The resurgence of constructionist learning approaches provides opportunity for the students to engage and make connections. The positive impact of an inquiry constructionist approach to education, matched with STEM disciplines can cater for student interests as well as teaching the critical literacies that appear to be lacking. The opportunity to embed the library more deeply and authentically into the teaching (in our situation this is through the Primary Years Programme) adds value not only to the students’ experiences and engagement but to the community as a whole.

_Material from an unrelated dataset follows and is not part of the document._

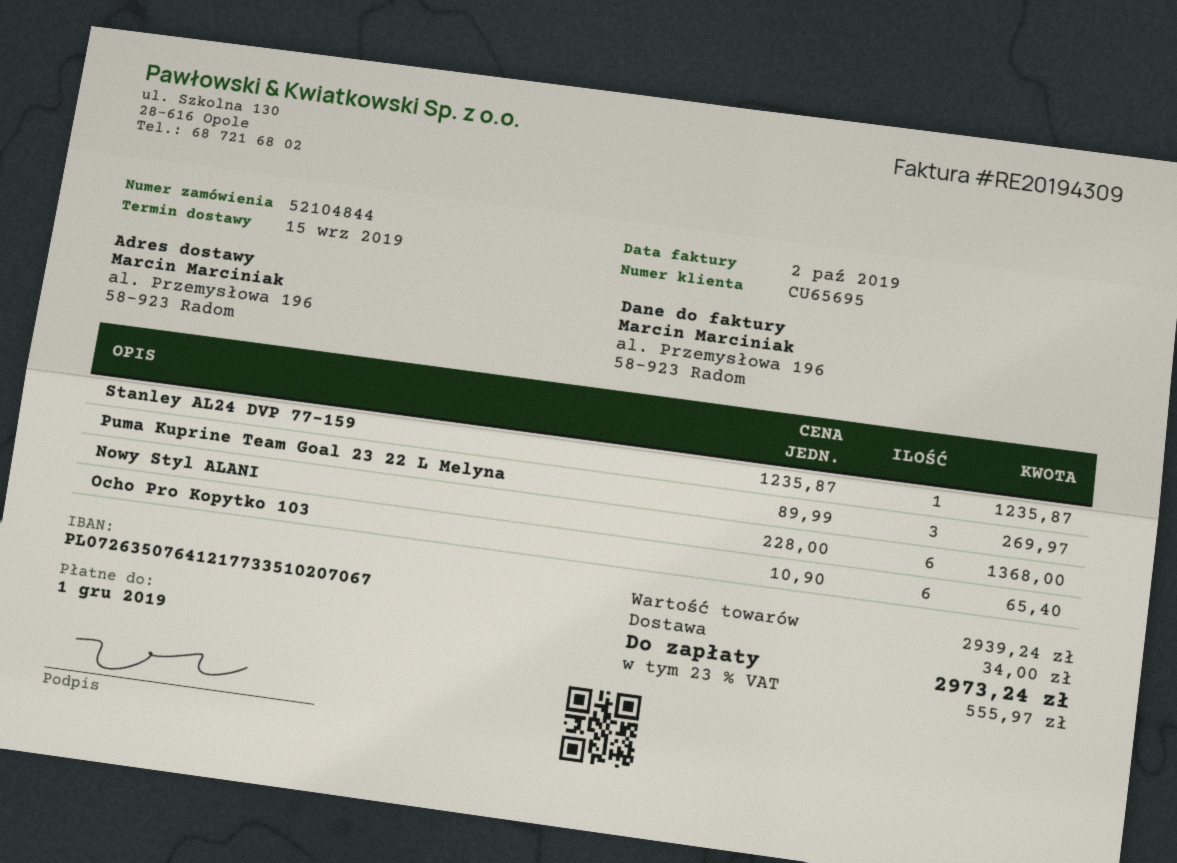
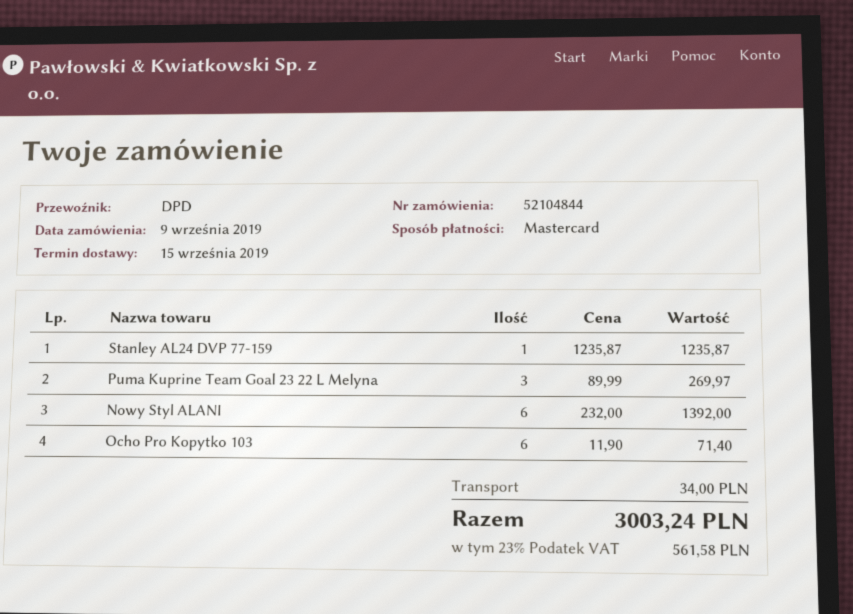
Nowy Styl ALANI: 6 x 228.00 = 1368.00 -> 6 x 232.00 = 1392.00
Ocho Pro Kopytko 103: 6 x 10.90 = 65.40 -> 6 x 11.90 = 71.40
tax: 23% = 555.97 -> 23% = 561.58
total: 2973.24 -> 3003.24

For a few years I experimented with a Makerspace through specialist sessions for students in the Junior School with Digital Technologies through coding and robotics, allowing students to make deeper connection across subject areas. For last two years the design has been more intentional and embedded authentically into curriculum.

Greenscreen photo

The general approach I have taken to implementing a Makerspace is through the following:

  • Fixed workstations – with low skill e.g. LEGO construction, take-apart technology area, where students can disassemble old computers and other machines, toys to investigate how they work, and cardboard construction.

These fixed stations are available at all times throughout the school year.

  • Flexible workstations –more permanent such as students using the electronic Brainbox to discover circuits, Claymation or creating cartoons with stop-motion animation, MaKey MaKey, Soft circuits, Wearable Art and robotics.

These activities require more supervision and skill.